Sixth floor – Marc Newson.
This floor is a triumph of luxury and comfort of simplicity – although, at first a visitor is shocked by the effect of the hall with red-painted, lacquered wood. The room are calm, dominated with individually designed furniture with black upholstery and a free-standing bath, which – thanks to floding, vertical partitions – can become a part of the bedroom.
Seventh floor – Ron Arad.
Snow-white corridors lead to rooms full of characteristic to Arad ovoid forms. Central part of each room is a wall from which a large oval bed, desk, bath and sink grow out. Mirrors are surrounded by light bulbs to resemble a theatre dressing room.
Eighth floor – Kathryn Findlay, Jason Bruges
This is a space as if taken straight from science fiction films. In the hall, equiped with leather seats, are surrounded with memory walls made of panels from fiber glass on which a projection of blurred shapes of a passer-by, registered a split second earlier by cameras. The corridors, for a change, offer a flock wallpaper – a futuristic interactive installation that, once it registers movement of a passer-by – activates a ray of blue light moving just above the floor. In the rooms a visitor will see a bed hovering above the floor – as it is attached to the ceiling with a metal construction – which also constitutes a bed.
Ninth floor – Richard Gluckman
The architect carried out a concept of a “matrioshka” – box inside a box – thus in the rooms one will find many niches, compartments and recesses. Rooms are in two colour versions – blue on the North side and yellow on the South. This space is very neat and clean, using a combination of both luxurious materials such as Spanish granite and very usual ones such as plastic, aluminium and mat glass.
Tenth floor – Arata Isozaki.
This project showcases a clear inspiration by the Far East. Minimalist concept is based on contrast choice of colours, lighting and materials – bright hall changes into dark corridors, bright bathrooms contrast with dark bedrooms. Rooms are equipped with traditional Japanese partitions sohji that limit excessive penetration of sunlight. Once your eyes get used to teh darkness tou will see a palette of shades of grey, black and brown and factures of elegant materials: carved wood. In bathrooms the visitors have a cuboid bath, you can also use traditional clothing – yukata. All these elements combined create a sense of diving into the world of orient that offers comfort.
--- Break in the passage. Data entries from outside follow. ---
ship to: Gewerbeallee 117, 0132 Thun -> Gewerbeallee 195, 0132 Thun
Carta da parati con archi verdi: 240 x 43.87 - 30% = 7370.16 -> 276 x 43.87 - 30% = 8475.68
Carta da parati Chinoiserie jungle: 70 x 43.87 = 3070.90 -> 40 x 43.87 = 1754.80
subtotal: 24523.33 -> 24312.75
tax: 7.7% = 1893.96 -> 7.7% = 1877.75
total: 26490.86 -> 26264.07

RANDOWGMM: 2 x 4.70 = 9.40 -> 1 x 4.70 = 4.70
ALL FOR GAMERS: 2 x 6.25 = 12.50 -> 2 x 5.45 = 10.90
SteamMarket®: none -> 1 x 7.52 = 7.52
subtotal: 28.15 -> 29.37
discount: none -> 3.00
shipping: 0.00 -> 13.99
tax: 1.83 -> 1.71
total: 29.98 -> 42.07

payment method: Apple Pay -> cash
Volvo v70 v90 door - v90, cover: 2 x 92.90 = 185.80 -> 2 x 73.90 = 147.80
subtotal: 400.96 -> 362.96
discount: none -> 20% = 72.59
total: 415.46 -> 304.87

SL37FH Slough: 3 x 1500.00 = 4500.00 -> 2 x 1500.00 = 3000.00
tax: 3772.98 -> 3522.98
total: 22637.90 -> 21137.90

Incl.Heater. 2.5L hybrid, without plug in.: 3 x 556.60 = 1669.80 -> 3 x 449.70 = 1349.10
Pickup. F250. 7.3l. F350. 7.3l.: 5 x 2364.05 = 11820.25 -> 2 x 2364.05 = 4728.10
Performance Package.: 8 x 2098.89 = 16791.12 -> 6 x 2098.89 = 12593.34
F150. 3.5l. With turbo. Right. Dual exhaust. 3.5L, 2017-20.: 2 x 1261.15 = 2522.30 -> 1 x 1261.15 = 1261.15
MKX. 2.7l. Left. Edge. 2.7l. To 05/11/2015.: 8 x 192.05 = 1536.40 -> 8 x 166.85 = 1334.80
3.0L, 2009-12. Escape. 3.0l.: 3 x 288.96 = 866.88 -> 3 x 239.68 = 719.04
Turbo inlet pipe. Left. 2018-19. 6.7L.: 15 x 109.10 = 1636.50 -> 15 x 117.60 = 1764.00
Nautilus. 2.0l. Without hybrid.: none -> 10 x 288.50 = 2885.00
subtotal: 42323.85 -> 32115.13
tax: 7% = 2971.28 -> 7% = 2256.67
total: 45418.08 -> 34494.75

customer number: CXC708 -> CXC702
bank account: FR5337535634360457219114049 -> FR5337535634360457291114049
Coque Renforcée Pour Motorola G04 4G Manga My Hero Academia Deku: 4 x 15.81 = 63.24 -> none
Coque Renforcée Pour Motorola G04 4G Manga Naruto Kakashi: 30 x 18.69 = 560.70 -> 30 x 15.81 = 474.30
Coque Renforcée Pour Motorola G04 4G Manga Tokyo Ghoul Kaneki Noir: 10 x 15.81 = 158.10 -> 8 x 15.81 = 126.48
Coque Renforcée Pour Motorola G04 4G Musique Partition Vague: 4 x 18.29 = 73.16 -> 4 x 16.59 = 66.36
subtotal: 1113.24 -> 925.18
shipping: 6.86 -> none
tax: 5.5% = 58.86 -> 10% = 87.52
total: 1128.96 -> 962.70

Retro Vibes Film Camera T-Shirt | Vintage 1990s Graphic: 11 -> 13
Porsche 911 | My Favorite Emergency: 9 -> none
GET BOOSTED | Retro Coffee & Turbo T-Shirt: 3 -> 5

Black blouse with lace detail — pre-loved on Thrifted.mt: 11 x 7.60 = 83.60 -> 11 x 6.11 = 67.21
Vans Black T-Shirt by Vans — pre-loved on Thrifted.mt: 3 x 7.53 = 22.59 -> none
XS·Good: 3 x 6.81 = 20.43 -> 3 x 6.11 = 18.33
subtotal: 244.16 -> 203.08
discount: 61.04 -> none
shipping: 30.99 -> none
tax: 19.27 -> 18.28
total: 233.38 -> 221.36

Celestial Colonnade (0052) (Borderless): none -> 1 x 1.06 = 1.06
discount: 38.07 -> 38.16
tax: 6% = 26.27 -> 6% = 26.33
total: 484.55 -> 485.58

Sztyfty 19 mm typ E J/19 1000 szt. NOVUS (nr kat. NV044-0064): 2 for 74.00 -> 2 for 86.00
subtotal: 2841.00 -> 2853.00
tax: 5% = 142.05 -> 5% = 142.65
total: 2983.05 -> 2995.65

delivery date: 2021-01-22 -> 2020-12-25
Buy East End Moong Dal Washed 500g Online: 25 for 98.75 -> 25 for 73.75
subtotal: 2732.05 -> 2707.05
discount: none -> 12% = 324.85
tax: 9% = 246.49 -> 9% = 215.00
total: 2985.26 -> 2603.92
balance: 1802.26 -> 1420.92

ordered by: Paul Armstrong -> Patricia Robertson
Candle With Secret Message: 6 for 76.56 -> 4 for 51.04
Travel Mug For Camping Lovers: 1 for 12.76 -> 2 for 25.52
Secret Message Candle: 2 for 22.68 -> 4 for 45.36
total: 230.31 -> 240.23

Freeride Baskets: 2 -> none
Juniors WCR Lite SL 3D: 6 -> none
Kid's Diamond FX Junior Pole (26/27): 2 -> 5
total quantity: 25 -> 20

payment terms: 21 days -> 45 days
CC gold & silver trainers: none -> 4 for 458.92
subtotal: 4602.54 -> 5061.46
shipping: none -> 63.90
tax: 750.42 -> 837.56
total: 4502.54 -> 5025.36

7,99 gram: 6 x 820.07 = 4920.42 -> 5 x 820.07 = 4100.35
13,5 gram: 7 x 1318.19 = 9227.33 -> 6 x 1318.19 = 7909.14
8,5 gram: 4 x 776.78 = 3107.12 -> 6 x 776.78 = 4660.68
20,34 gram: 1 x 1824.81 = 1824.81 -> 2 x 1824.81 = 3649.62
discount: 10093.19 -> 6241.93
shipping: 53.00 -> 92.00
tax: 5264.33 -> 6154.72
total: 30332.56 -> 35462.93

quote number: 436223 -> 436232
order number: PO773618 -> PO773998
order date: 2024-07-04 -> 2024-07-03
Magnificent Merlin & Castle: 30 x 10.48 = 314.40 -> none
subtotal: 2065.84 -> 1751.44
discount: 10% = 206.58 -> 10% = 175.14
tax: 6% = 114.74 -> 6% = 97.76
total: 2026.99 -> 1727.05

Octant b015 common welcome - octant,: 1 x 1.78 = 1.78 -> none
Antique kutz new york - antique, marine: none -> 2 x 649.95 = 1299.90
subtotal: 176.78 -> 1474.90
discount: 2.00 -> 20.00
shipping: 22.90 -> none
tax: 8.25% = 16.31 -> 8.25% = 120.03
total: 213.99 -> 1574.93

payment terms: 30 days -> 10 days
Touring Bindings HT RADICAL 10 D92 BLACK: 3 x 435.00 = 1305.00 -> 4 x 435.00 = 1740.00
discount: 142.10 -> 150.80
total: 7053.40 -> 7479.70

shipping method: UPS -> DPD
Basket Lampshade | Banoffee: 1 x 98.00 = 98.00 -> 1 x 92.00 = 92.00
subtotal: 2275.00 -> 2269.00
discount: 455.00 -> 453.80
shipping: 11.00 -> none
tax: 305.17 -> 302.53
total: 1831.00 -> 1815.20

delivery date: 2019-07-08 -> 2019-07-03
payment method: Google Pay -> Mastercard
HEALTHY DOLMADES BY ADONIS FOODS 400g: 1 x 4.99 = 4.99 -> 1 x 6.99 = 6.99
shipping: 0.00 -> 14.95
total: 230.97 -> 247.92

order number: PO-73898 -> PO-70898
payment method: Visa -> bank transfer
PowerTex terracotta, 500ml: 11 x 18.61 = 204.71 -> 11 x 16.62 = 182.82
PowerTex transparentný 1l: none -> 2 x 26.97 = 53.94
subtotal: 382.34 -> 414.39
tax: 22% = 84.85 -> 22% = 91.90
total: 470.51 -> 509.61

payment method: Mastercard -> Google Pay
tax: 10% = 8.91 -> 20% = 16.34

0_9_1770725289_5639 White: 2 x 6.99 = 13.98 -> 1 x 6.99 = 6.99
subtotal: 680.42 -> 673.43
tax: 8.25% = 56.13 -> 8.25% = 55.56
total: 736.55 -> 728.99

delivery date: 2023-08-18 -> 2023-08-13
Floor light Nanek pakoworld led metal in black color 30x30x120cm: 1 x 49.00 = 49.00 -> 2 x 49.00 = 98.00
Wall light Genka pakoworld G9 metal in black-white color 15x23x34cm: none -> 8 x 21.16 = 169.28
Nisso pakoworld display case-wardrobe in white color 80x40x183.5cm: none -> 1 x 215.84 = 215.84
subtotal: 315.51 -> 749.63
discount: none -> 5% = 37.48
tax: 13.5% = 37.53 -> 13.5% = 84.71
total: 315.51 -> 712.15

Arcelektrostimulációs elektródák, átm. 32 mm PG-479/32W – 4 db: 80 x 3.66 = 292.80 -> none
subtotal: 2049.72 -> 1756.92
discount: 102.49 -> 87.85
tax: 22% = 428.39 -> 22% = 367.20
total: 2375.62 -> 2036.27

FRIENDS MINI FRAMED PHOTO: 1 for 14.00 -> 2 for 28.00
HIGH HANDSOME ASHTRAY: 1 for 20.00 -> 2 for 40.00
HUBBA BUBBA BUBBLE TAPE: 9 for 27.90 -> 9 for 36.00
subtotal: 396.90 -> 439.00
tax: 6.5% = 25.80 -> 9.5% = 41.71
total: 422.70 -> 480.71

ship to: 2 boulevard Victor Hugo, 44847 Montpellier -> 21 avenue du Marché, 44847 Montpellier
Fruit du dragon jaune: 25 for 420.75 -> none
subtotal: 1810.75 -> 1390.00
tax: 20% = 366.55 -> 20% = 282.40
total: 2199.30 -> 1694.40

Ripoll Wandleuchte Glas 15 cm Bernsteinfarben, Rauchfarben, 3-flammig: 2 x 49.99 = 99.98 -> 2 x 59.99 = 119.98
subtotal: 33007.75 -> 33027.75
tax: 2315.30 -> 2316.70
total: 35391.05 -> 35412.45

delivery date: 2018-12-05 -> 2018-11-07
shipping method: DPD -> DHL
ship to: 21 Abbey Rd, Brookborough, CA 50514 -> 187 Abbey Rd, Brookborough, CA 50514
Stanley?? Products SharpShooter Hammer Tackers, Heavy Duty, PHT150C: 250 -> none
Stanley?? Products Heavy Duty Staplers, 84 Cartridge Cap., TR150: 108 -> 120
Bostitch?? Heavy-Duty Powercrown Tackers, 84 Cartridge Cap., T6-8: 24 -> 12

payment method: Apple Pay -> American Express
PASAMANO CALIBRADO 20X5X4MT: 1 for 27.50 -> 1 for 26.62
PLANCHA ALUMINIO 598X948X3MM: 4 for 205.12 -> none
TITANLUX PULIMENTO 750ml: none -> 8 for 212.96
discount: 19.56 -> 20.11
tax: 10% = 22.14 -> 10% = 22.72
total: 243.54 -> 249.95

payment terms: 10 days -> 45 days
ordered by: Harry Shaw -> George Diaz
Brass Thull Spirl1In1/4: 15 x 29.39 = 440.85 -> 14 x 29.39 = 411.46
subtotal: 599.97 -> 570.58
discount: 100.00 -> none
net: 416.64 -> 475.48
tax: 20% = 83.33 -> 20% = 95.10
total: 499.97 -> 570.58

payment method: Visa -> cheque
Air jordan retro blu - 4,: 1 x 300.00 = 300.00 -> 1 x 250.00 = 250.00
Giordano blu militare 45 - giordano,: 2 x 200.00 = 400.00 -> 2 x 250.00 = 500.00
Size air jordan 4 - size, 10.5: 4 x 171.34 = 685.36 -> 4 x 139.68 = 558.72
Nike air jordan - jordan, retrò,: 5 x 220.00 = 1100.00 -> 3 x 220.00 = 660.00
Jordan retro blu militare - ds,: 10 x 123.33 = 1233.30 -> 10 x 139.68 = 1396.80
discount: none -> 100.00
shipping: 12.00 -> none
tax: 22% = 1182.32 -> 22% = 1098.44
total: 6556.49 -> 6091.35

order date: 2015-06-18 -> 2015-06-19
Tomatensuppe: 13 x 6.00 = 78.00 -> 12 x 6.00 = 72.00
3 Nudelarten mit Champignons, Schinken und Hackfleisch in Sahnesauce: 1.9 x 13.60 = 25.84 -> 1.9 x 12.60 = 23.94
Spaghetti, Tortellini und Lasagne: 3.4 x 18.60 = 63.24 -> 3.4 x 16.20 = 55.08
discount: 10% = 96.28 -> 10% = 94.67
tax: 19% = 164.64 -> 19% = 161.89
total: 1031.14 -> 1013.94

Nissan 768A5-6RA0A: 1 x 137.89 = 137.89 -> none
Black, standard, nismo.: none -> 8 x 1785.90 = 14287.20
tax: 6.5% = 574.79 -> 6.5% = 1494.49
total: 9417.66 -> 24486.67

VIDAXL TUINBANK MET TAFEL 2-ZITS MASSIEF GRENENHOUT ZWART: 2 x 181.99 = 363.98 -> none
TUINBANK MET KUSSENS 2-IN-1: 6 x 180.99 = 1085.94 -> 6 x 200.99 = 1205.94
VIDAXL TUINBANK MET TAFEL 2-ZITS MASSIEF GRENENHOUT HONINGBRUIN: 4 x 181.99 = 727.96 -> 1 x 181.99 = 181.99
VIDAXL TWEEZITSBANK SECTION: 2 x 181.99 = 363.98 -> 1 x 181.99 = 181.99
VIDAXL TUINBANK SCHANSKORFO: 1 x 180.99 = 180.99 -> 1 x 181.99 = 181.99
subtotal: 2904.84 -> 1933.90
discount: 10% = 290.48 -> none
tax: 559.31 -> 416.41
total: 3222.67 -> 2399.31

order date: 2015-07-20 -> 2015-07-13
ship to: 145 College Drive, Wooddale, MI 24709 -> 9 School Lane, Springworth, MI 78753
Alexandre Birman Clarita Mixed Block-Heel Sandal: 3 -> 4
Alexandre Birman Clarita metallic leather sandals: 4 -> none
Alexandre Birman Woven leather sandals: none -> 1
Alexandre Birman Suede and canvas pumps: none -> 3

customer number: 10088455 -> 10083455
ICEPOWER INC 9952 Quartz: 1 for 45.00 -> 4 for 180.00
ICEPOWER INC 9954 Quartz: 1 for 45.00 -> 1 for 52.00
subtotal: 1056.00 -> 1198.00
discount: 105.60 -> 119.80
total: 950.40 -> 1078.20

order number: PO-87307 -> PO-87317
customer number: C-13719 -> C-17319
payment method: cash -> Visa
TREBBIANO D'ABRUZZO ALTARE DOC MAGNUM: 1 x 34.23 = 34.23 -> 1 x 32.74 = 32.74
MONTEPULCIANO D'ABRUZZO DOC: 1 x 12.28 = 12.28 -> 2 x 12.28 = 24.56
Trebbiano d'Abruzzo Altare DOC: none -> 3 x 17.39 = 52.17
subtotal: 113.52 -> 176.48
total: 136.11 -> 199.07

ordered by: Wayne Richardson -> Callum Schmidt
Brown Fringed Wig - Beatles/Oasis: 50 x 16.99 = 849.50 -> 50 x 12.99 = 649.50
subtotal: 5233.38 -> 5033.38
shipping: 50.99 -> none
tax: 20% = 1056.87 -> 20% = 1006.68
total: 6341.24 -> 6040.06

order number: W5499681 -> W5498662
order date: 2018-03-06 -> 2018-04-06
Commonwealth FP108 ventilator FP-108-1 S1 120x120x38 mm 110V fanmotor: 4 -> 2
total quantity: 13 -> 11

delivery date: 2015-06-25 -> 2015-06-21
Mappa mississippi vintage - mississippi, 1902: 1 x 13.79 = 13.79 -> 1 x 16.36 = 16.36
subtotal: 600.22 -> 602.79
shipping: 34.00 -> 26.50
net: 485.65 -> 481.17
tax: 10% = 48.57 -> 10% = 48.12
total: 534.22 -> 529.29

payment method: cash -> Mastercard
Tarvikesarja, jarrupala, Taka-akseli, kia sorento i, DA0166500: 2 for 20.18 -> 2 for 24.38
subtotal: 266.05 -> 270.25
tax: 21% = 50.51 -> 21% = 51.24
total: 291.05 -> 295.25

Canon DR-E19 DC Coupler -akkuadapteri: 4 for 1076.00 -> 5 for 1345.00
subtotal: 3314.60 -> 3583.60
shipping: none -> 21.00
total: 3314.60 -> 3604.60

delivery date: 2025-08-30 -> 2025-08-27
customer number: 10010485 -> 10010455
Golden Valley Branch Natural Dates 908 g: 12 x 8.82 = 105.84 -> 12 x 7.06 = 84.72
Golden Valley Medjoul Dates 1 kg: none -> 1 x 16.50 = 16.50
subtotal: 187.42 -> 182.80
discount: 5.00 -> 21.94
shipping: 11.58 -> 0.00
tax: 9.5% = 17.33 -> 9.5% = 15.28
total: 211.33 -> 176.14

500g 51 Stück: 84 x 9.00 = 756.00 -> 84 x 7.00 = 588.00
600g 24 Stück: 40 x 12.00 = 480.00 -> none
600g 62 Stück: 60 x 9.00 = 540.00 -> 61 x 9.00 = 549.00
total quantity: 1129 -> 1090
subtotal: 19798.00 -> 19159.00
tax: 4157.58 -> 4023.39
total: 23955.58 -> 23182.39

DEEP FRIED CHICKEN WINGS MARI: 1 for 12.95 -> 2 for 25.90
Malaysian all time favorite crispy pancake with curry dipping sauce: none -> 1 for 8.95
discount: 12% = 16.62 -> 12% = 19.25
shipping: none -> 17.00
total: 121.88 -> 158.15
Eleventh floor – Javier Mariscal and Fernando Salas.
Work of two Spanyards – a renowned graphic designer and an architect. The hall welcomes the visitor with a colourful sculpture by Mariscal. In the rooms the elements that stand out are hand painted flower motifs on the walls, floors from multi-coloured terracotta and design’s classic furniture.
Twelfth floor and penthouse – Jean Nouvel.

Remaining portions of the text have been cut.